A multi-center distributed learning approach for Parkinson's disease classification using the traveling model paradigm

Front Artif Intell. 2024 Feb 7:7:1301997. doi: 10.3389/frai.2024.1301997. eCollection 2024.

Abstract

Distributed learning is a promising alternative to central learning for machine learning (ML) model training, overcoming data-sharing problems in healthcare. Previous studies exploring federated learning (FL) or the traveling model (TM) setup for medical image-based disease classification often relied on large databases with a limited number of centers or simulated artificial centers, raising doubts about real-world applicability. This study develops and evaluates a convolution neural network (CNN) for Parkinson's disease classification using data acquired by 83 diverse real centers around the world, mostly contributing small training samples. Our approach specifically makes use of the TM setup, which has proven effective in scenarios with limited data availability but has never been used for image-based disease classification. Our findings reveal that TM is effective for training CNN models, even in complex real-world scenarios with variable data distributions. After sufficient training cycles, the TM-trained CNN matches or slightly surpasses the performance of the centrally trained counterpart (AUROC of 83% vs. 80%). Our study highlights, for the first time, the effectiveness of TM in 3D medical image classification, especially in scenarios with limited training samples and heterogeneous distributed data. These insights are relevant for situations where ML models are supposed to be trained using data from small or remote medical centers, and rare diseases with sparse cases. The simplicity of this approach enables a broad application to many deep learning tasks, enhancing its clinical utility across various contexts and medical facilities.
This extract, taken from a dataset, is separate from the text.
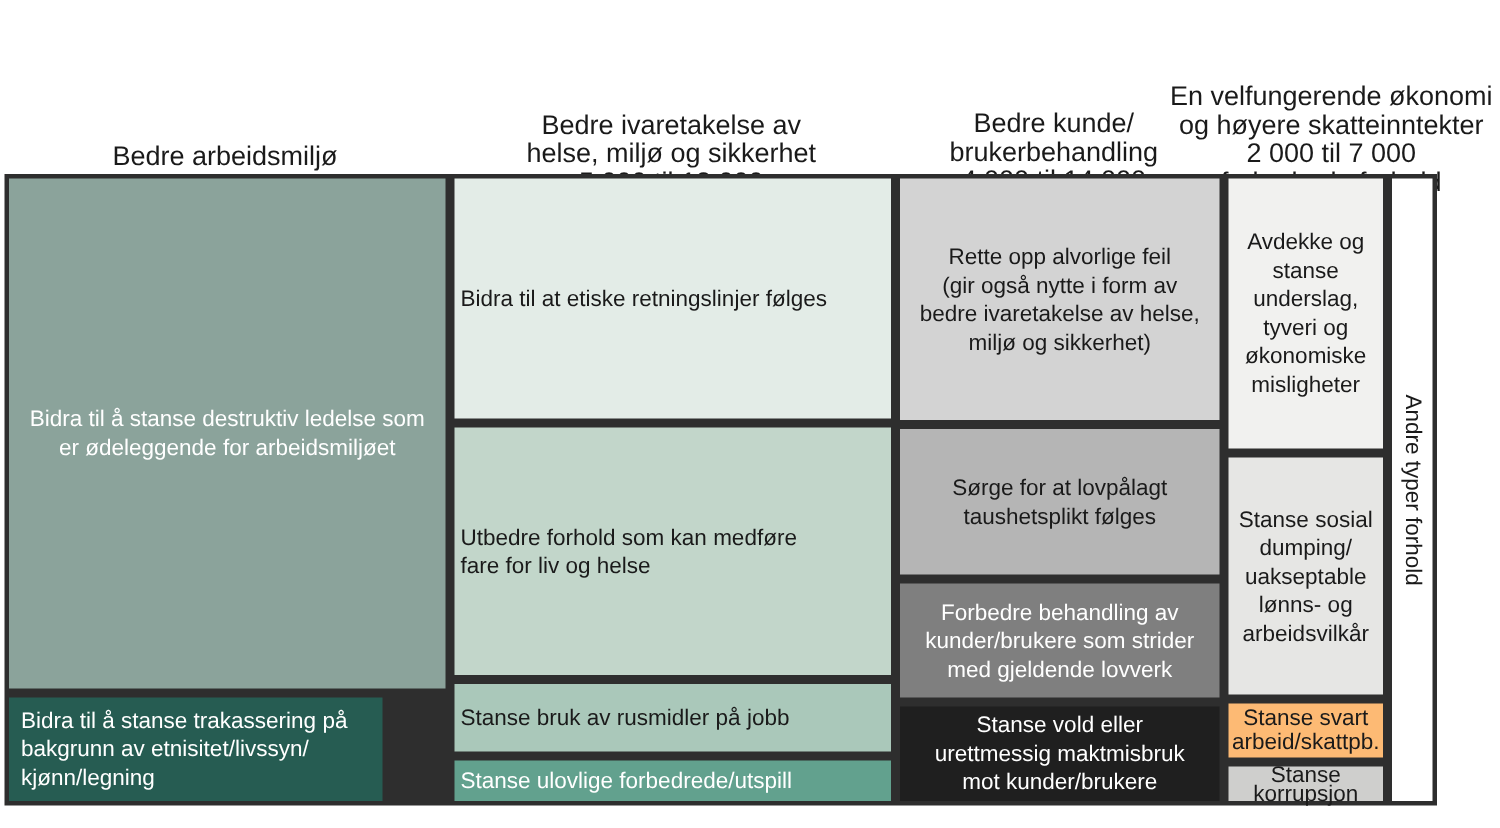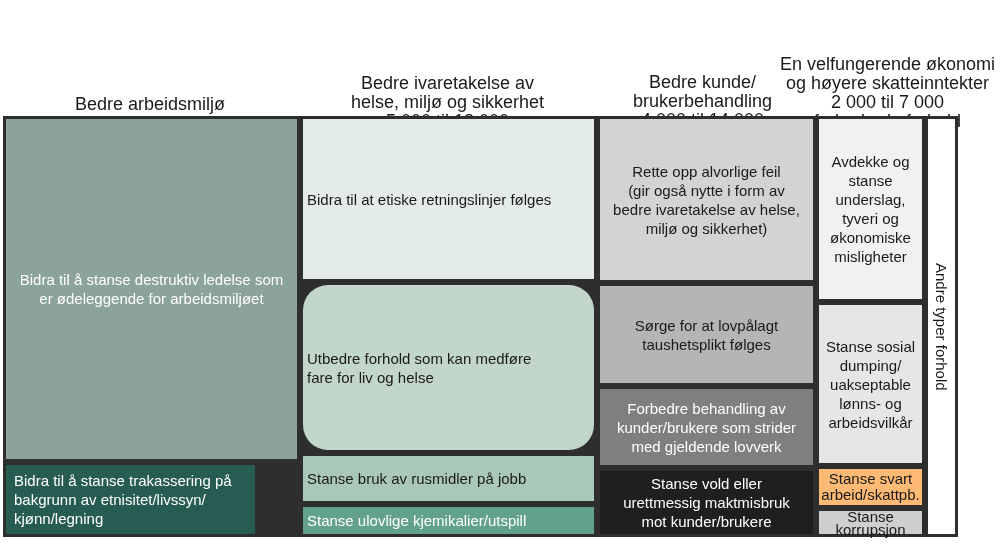"Utbedre forhold som kan medføre" div.cell { border-radius: 25px -> none }
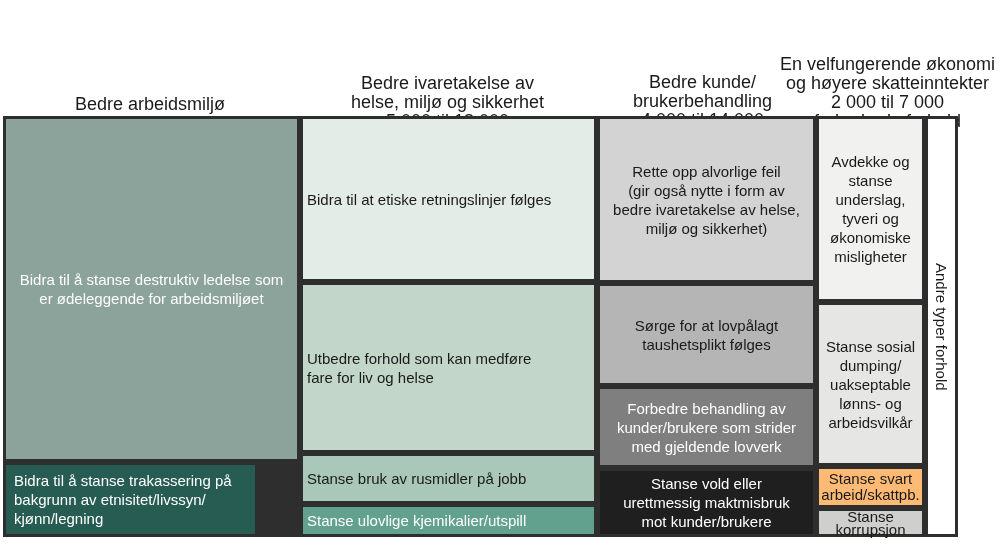"Stanse ulovlige kjemikalier/utspill" div.cell { text: kjemikalier/utspill -> forbedrede/utspill }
Keywords: Parkinson's disease; distributed learning; federated learning; multi-center; traveling model.

Grants and funding

The author(s) declare financial support was received for the research, authorship, and/or publication of this article. This work was supported by the Parkinson's Association of Alberta, the Hotchkiss Brain Institute, the Canadian Consortium on Neurodegeneration in Aging (CCNA), the Canadian Open Neuroscience Platform (CONP), the Natural Sciences and Engineering Research Council of Canada (NSERC), the Discovery Grant, the Canada Research Chairs program, the River Fund at Calgary Foundation, the Canadian Institutes for Health Research, the Tourmaline Chair in Parkinson's disease, and the Institut de valorisation des données (IVADO).